Main thing you need to know before you drive? The very good chance you won't make a profit doing this. Confirmed income tax time. But if you are a people person you will meet alot of people. Some of them are actually okay.


----------



## 8bitJermaine (Oct 29, 2016)

Learn the busy areas.

Don't drive around for no reason burning gas.

Use the rider app to see how many drivers are around you when you are parked. If they are a lot, MOVE from that area.

Stay positive and remember that this is like any other customer driven business, it's up to you to how excellent your service is.

Learn how to read your pax when it comes to conversation.

Keep the inside of your car clean also a small bottle of febreeze is good.

And Relax.


----------



## JimKE (Oct 28, 2016)

Reboot your phone.
Open the Uber driver app
Take a deep breath
Exhale -- super important
Go Online and wait for ping
Accept any ping. You might not be ready for Pool yet, but you don't want to start out with non-acceptances, so accept everything to get your acceptance percentage up
Touch "Navigate" in the upper right for turn by turn directions
Follow the directions and drive to your pickup
Roll down pax side window, smile, say "Hi...what's your name?"
If they give you the right name, let them in the car.
Swipe to Start the Trip
Touch "Navigate" in the upper right for turn by turn directions
If the pax asks how long you've been driving for Uber (a common question), tell them only a few weeks. Don't even think about telling them they're your first pax!
Follow the directions and drive to the destination
Find a safe place to drop off
Say "Here we are!" but don't sound relieved. Never let them see you sweat.
Say "Thank you, have a great day!"
Swipe Complete Trip
Rate pax 5 stars unless the pax is a total ass.
Swipe Submit Rating -- you are now back online and available for more pings
Repeat until you have to pee
Very important! When you have to pee, go offline first.
In a nutshell -- go online, accept ping, drive to pickup point, pick up pax, start trip, drive to destination, drop off pax, end trip, rate, repeat.

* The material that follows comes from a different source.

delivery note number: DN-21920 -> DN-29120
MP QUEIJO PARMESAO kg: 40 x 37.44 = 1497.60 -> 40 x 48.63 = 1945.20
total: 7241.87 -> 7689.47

This is driving a car. Point A to Point B. Don't overthink. By your 4th or 5th ride, you'll be a pro.


----------



## DRider85 (Nov 19, 2016)

JimKE said:


> Reboot your phone.
> Open the Uber driver app
> Take a deep breath
> Exhale -- super important
> ...


Oh okay thanks for this. I'm going to save this post and study. Also, do they ever ask you what else you do for work or how much you make with Uber?


----------



## Grumpyz63 (Feb 3, 2016)

As for the water, gum, etc, I put small bottles of water in the door pockets but that's it. Although I picked up a pax last night whose breath would've knocked a buzzard off a shit wagon at a hundred feet, mints would've been handy in that situation.


----------



## tohunt4me (Nov 23, 2015)

GrinsNgiggles said:


> I forgot to ask their name before I let them in. Multiple people at the same place waiting on an uber.


I think this has happened to all of us at least once.


----------



## DRider85 (Nov 19, 2016)

Have you ever had a time where the Map lead you to the slightly wrong destination? What do you do in that case?


----------



## 8bitJermaine (Oct 29, 2016)

DRider85 said:


> Have you ever had a time where the Map lead you to the slightly wrong destination? What do you do in that case?

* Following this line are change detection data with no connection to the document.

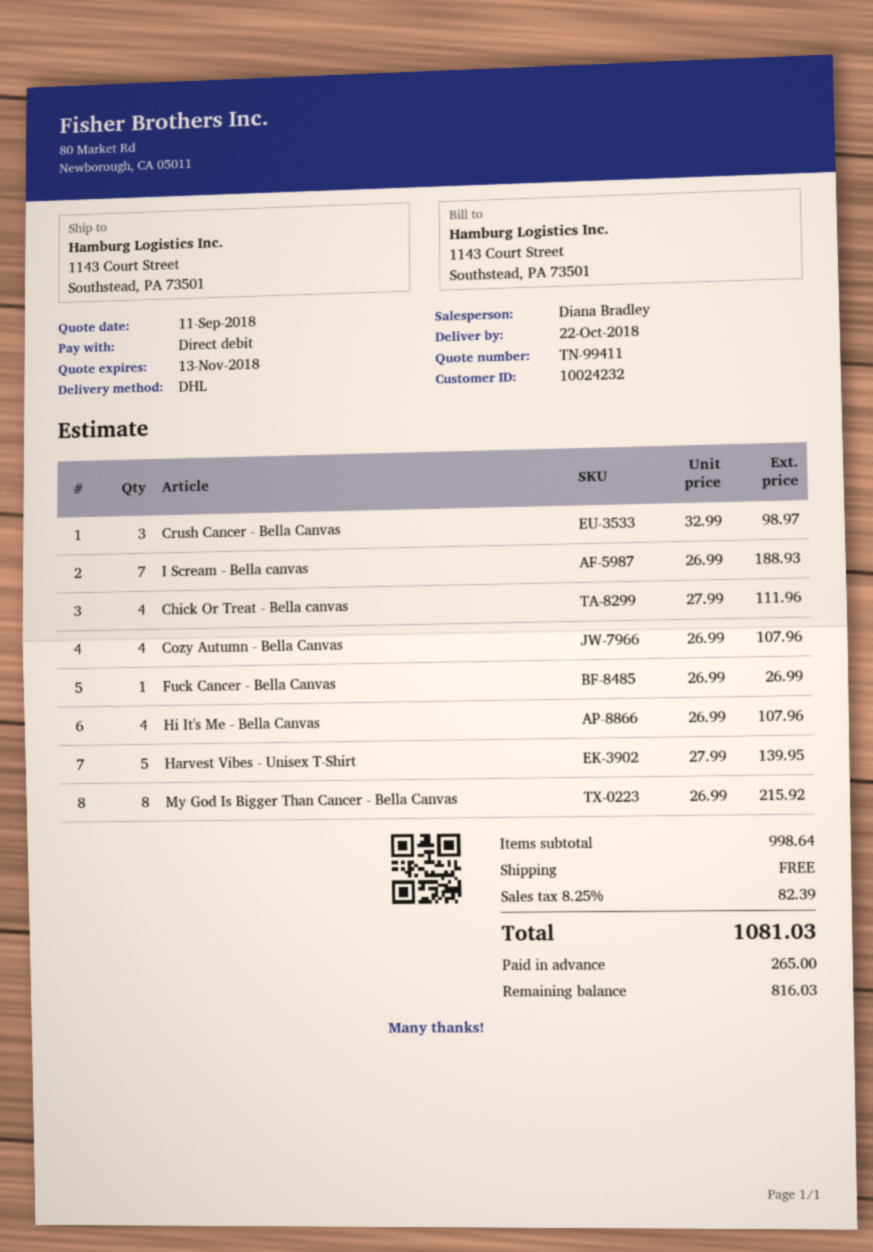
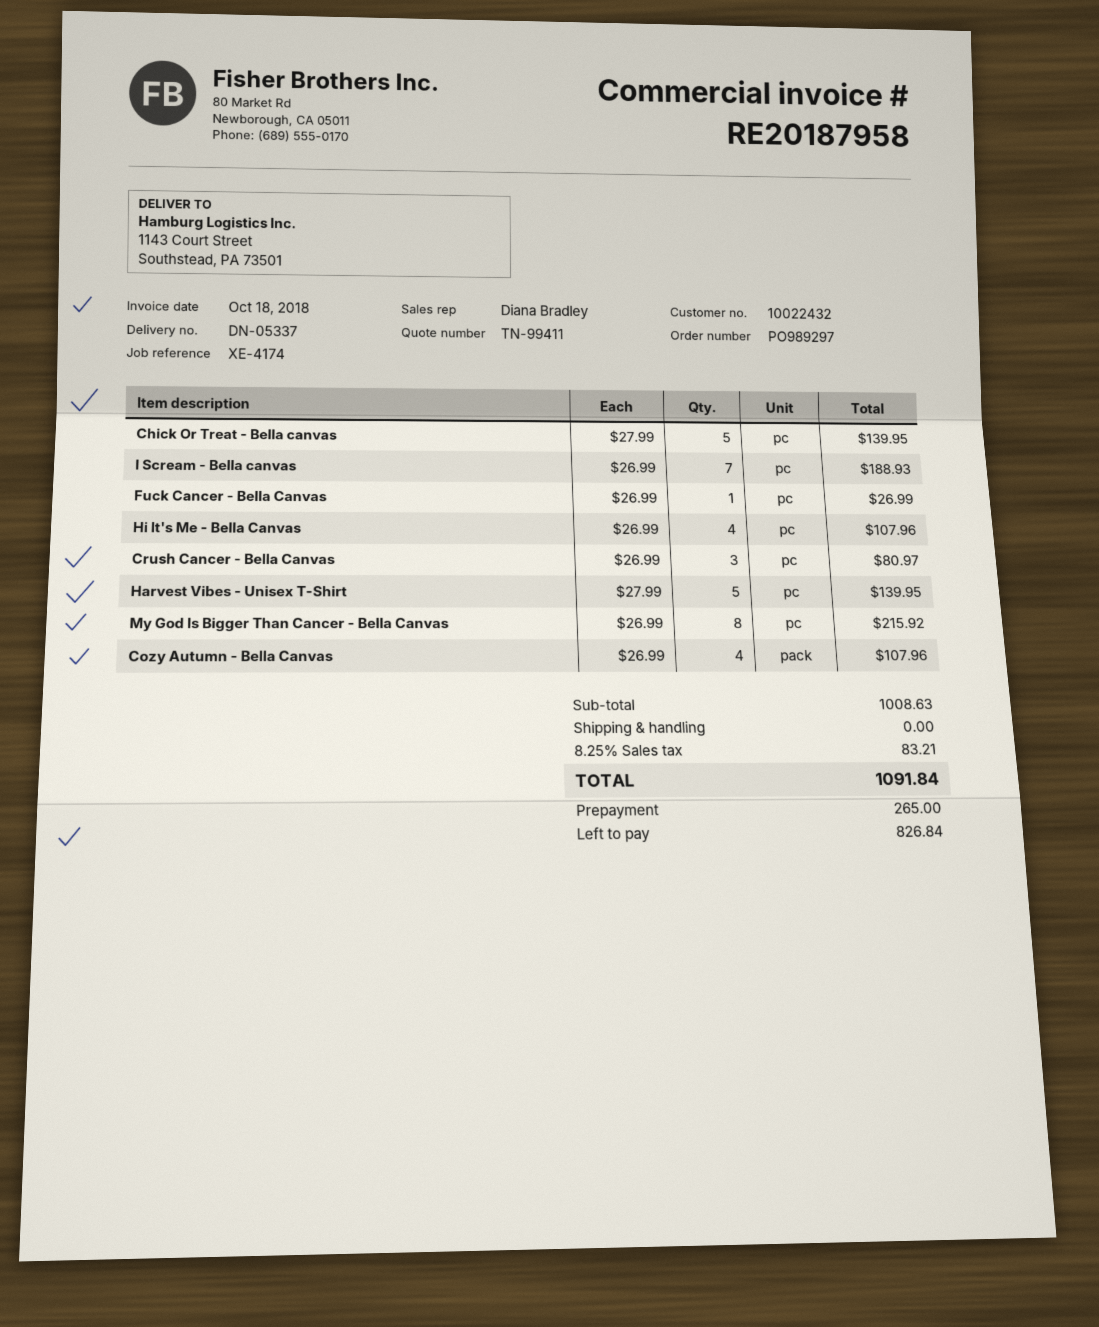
customer number: 10024232 -> 10022432
Crush Cancer - Bella Canvas: 3 x 32.99 = 98.97 -> 3 x 26.99 = 80.97
Chick Or Treat - Bella canvas: 4 x 27.99 = 111.96 -> 5 x 27.99 = 139.95
subtotal: 998.64 -> 1008.63
tax: 8.25% = 82.39 -> 8.25% = 83.21
total: 1081.03 -> 1091.84
balance: 816.03 -> 826.84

If you know the area and the destination seems wrong just ask them and then open your navigation app(not the uber app) and put in the address.


----------



## LetteJockey (Nov 20, 2016)

DRider85 said:


> Have you ever had a time where the Map lead you to the slightly wrong destination? What do you do in that case?

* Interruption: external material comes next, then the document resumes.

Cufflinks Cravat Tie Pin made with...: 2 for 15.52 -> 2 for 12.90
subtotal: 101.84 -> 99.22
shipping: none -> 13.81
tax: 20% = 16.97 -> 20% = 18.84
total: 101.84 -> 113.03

I don't currently drive for Uber, but as my username implies, drive ambulette, so I'm not running any Uber app on my android phone. I've found that Waze or Mapquest apps on my phone are extremely accurate (whereas my standalone GPS is sometimes "off" - sometimes off by a LOT). Waze and Mapquest have both saved the day for me when the GPS didn't cut it. Many of my passengers don't know where they are going, so it's up to me to get them to the destination address texted to me on the company phone. The one downside to Waze(and probably MapQuest, as well), is that they are internet-based and dependent on servers being both reachable and functional, and I've found Waze "goes down" fairly often, though usually for brief periods. That's where the standalone GPS comes in, and why I still feel the need to always have a GPS with me in the van. Short of nuclear war zorching the satellites with an EMP burst, my GPS will always work - even during a widespread regional blackout.


----------



## DRider85 (Nov 19, 2016)

8bitJermaine said:


> If you know the area and the destination seems wrong just ask them and then open your navigation app(not the uber app) and put in the address.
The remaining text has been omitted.